The beauty of the second exception to the absence of noise is that the noise returns so unobtrusively. It’s what there is in the movies now: it was the silence that was strange, even if we were getting used to it. When Valentin and Peppy perform their snappy Fred and Ginger number, I didn’t think about the sound until they stopped. Then there was very audible panting coming from both of them. The microphones were still on, what we’d seen was a take being filmed and about to be filmed again. I thought: real noise. And instantly (although belatedly) realised I had been listening to noisy tap-dancing for several minutes. If this response means anything – doubts are possible – it suggests we can easily make ourselves at home in the old world of the silent film, or at least a canny modern simulation of it, but only because we have been imaginatively supplying the missing sound all along. That’s why we are so slow – if we are slow – in consciously noting its return. The audiences of silent films must have done some supplying of this kind quite naturally – but they didn’t have to forget what couldn’t be provided.

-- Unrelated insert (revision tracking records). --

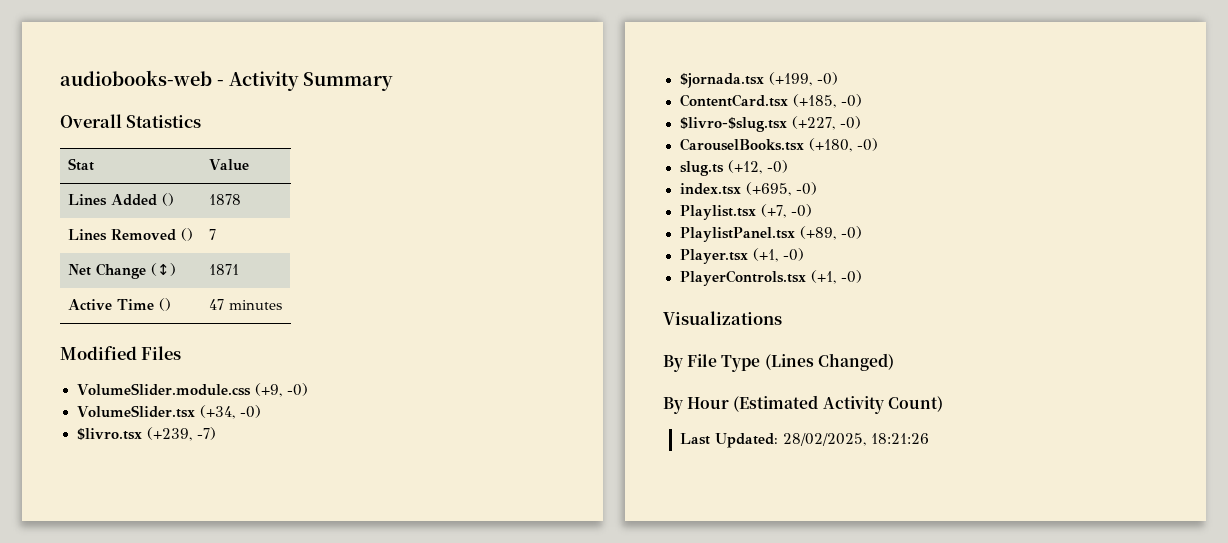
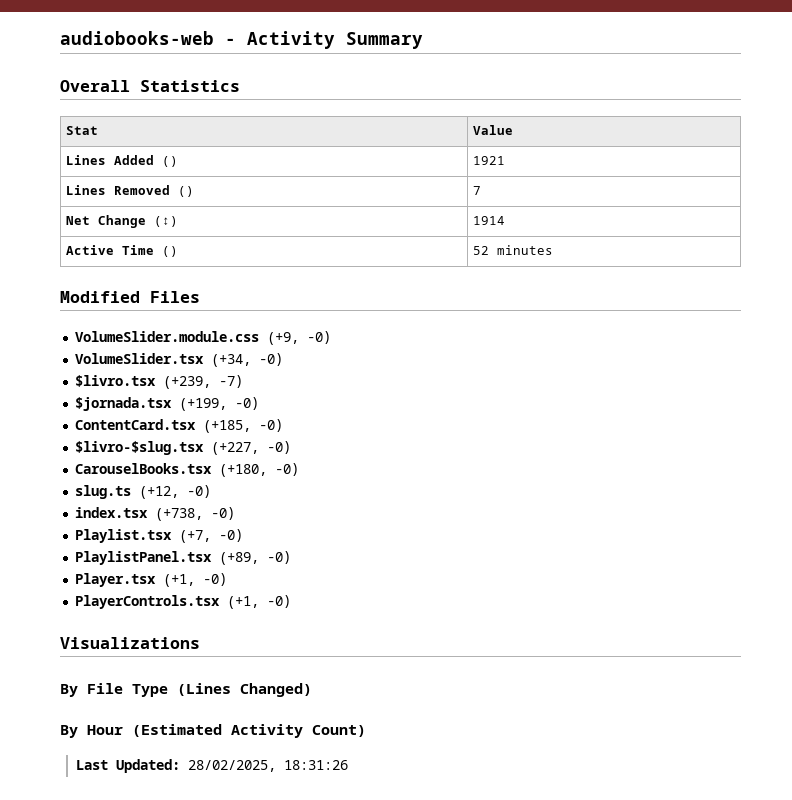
- Lines Added () | 1878
+ Lines Added () | 1921
- Net Change (↕) | 1871
+ Net Change (↕) | 1914
- Active Time () | 47 minutes
+ Active Time () | 52 minutes
- index.tsx (+695, -0)
+ index.tsx (+738, -0)
- Last Updated: 28/02/2025, 18:21:26
+ Last Updated: 28/02/2025, 18:31:26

Peppy’s rescue of Valentin is the climax of a love story, of course. The star-struck girl achieves fame of her own but is still attracted to her old idol, grateful for the advice he gave her, for his kindness to her. Nothing wrong with any of this, but both roles are too abstract and readymade to permit any intensity or warmth in the story if it’s supposed to be about human beings. What lingers in the mind, what creates actual emotion, has to do with the cinema, arises from the interplay of the abstractions. Without Peppy, Valentin is a moment in the movies that can have no legacy or afterlife. What she loves in him is this moment. She won’t let go of it, because she grandly and improbably believes the movies can’t be what they should be if they forget what they once were.